The idea that dogs can smell cancer has been around for quite a long time, although until recently, the claims were all unsubstantiated. Claire Guest, co-founder of the charity Medical Detection Dogs, shared an anecdote about a Dalmatian whose repeated licking alerted its owner to the presence of a mole on her calf that turned out to be malignant melanoma – a cancer that was unlikely to have been caught so soon by any other means. This was the story that caught Guest’s attention and started her thinking about the potential implications. A psychologist working at Hearing Dogs for Deaf People, she was fascinated by canine behavior. Did cancer really have a smell? And if so, could dogs really detect – and possibly even diagnose – the disease?
It was years later that Guest first heard John Church, the “maggot man,” interviewed on the radio. Church’s claim to fame is the introduction of maggot treatment to the UK National Health Service, using medical maggots to remove infected or necrotic tissue from wounds. In his interview, though, he also mentioned that he’d heard a plethora of stories like the one Guest encountered, and that he was intrigued by the possibilities. Did anyone out there have the interest and expertise to train a “cancer dog,” he wondered? The answer was yes – and by the end of the day, Church and Guest were sitting together, making plans for the first-ever proof-of-principle study to see whether or not dogs could be trained to detect human cancers by odor.
But how could they begin training an ordinary dog to sniff out cancer? They needed a sample – something that would contain the odor of cancer, but not the cancer itself. After all, to a dog, a tissue sample is essentially a piece of meat. After weeks of deliberation, Guest and Church settled on testing urine samples from patients with bladder cancer; they knew that tumor cells are often shed into urine and can be detected via microscope, so they suspected it was possible that a volatile odor might also be present. The big question: could they teach a dog to detect it?

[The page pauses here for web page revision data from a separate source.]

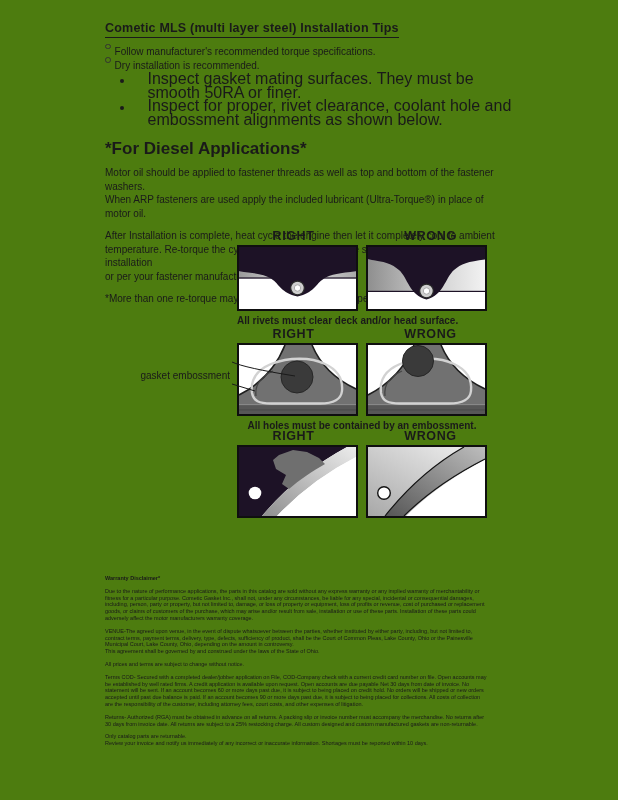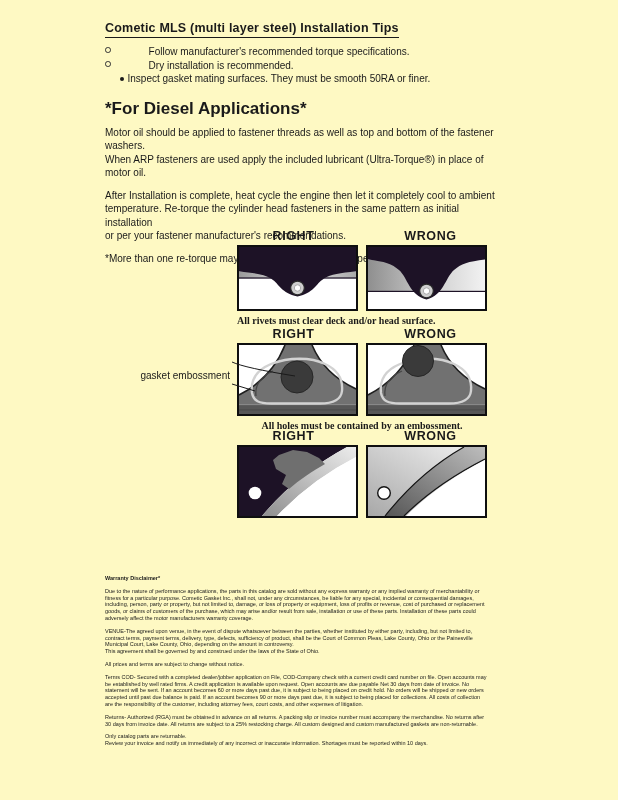--- a/index.html
+++ b/index.html
@@ -1,53 +1,53 @@
 <!DOCTYPE html>
 <html><head>
 <meta charset="utf-8">
 <style>
   html,body{margin:0;padding:0;background:#e8e8e8;}
   .page{
-    position:relative;width:618px;height:800px;background:#fef9c3;
+    position:relative;width:618px;height:800px;background:#4d7c0f;
     font-family:"Liberation Sans", sans-serif;color:#1a1a1a;overflow:hidden;
     box-shadow:0 0 4px rgba(0,0,0,.25);
   }
   .pre{white-space:pre-line;}
 
   
   .tips-block{position:absolute;left:105px;top:18px;width:414px;}
   .doc-title{
     display:inline-block;font-size:12.5px;font-weight:bold;letter-spacing:.2px;
     border-bottom:1.6px solid #1a1a1a;padding-bottom:2px;margin:0 0 7px 0;
   }
-  .bullet-line{font-size:10px;line-height:13.5px;display:flex;align-items:center;gap:34px;}
+  .bullet-line{font-size:10px;line-height:13.5px;display:flex;align-items:flex-start;}
   .bullet-line .ring{
     flex:0 0 auto;width:3.6px;height:3.6px;border:1px solid #333;border-radius:50%;
     margin-right:4px;position:relative;top:-1.5px;
   }
-  .sub-bullet-line{font-size:10px;line-height:13.5px;display:flex;align-items:baseline;padding-left:15px;}
+  .sub-bullet-line{font-size:16px;line-height:13.5px;display:flex;align-items:baseline;padding-left:15px;gap:20px;}
   .sub-bullet-line .dot{
     flex:0 0 auto;width:4px;height:4px;background:#1a1a1a;border-radius:50%;
     margin-right:3.5px;position:relative;top:-1.5px;
   }
   .diesel-heading{font-size:17px;font-weight:bold;margin:13px 0 7px 0;}
   .body-para{font-size:10px;line-height:13.5px;margin:0 12px 9px 0;}
 
   
   .fig-row{position:absolute;left:237px;width:250px;}
   .fig-row-rivets{top:229px;}
   .fig-row-holes{top:327px;}
   .fig-row-emboss{top:429px;}
   .fig-labels{display:flex;gap:24px;margin-bottom:2px;}
   .fig-labels span{
     width:121px;text-align:center;font-size:12.5px;font-weight:600;letter-spacing:.6px;
   }
   .fig-boxes{display:flex;gap:8px;}
   .fig-boxes svg{display:block;border:2px solid #0f0f0f;background:#fff;}
-  .fig-caption{font-size:10px;font-weight:bold;line-height:11.5px;margin-top:4px;font-family:Liberation Serif, serif;}
+  .fig-caption{font-size:10px;font-weight:bold;line-height:11.5px;margin-top:4px;}
   .caption-center{text-align:center;}
 
   
   .holes-labels{
     position:absolute;left:105px;top:340px;width:125px;text-align:right;
     font-size:10px;line-height:11px;
   }
   .holes-labels .lbl-emboss{margin-top:30px;}
   .leader-overlay{position:absolute;left:105px;top:338px;pointer-events:none;}
 
@@ -74,20 +74,24 @@
       <span class="ring"></span>
       <span>Follow manufacturer's recommended torque specifications.</span>
     </div>
     <div class="bullet-line">
       <span class="ring"></span>
       <span>Dry installation is recommended.</span>
     </div>
     <div class="sub-bullet-line">
       <span class="dot"></span>
       <span>Inspect gasket mating surfaces.  They must be smooth 50RA or finer.</span>
+    </div>
+    <div class="sub-bullet-line">
+      <span class="dot"></span>
+      <span>Inspect for proper, rivet clearance, coolant hole and embossment alignments as shown below.</span>
     </div>
 
     <div class="diesel-heading">*For Diesel Applications*</div>
     <p class="body-para pre">Motor oil should be applied to fastener threads as well as top and bottom of the fastener washers.
 When ARP fasteners are used apply the included lubricant (Ultra-Torque®) in place of motor oil.</p>
     <p class="body-para pre">After Installation is complete, heat cycle the engine then let it completely cool to ambient
 temperature. Re-torque the cylinder head fasteners in the same pattern as initial installation
 or per your fastener manufacturer's recommendations.</p>
     <p class="body-para">*More than one re-torque may be required to achieve proper fastener stretch*</p>
   </div>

As it turned out, the six dogs they trained were able to identify the urine of bladder cancer patients in 22 out of 54 cases – a mean success rate 14 percent higher than would have been expected by chance alone (1). One of the dogs was Guest’s own pet and cancer-sniffing pioneer, Tangle, who was able to detect cancer with 56 percent accuracy. In comparison with modern hospital tests, that success rate doesn’t necessarily inspire confidence – but the dogs had been exposed to only about 50 samples in total, half of which were positive. With a larger training set, the researchers were convinced the rate of detection would improve.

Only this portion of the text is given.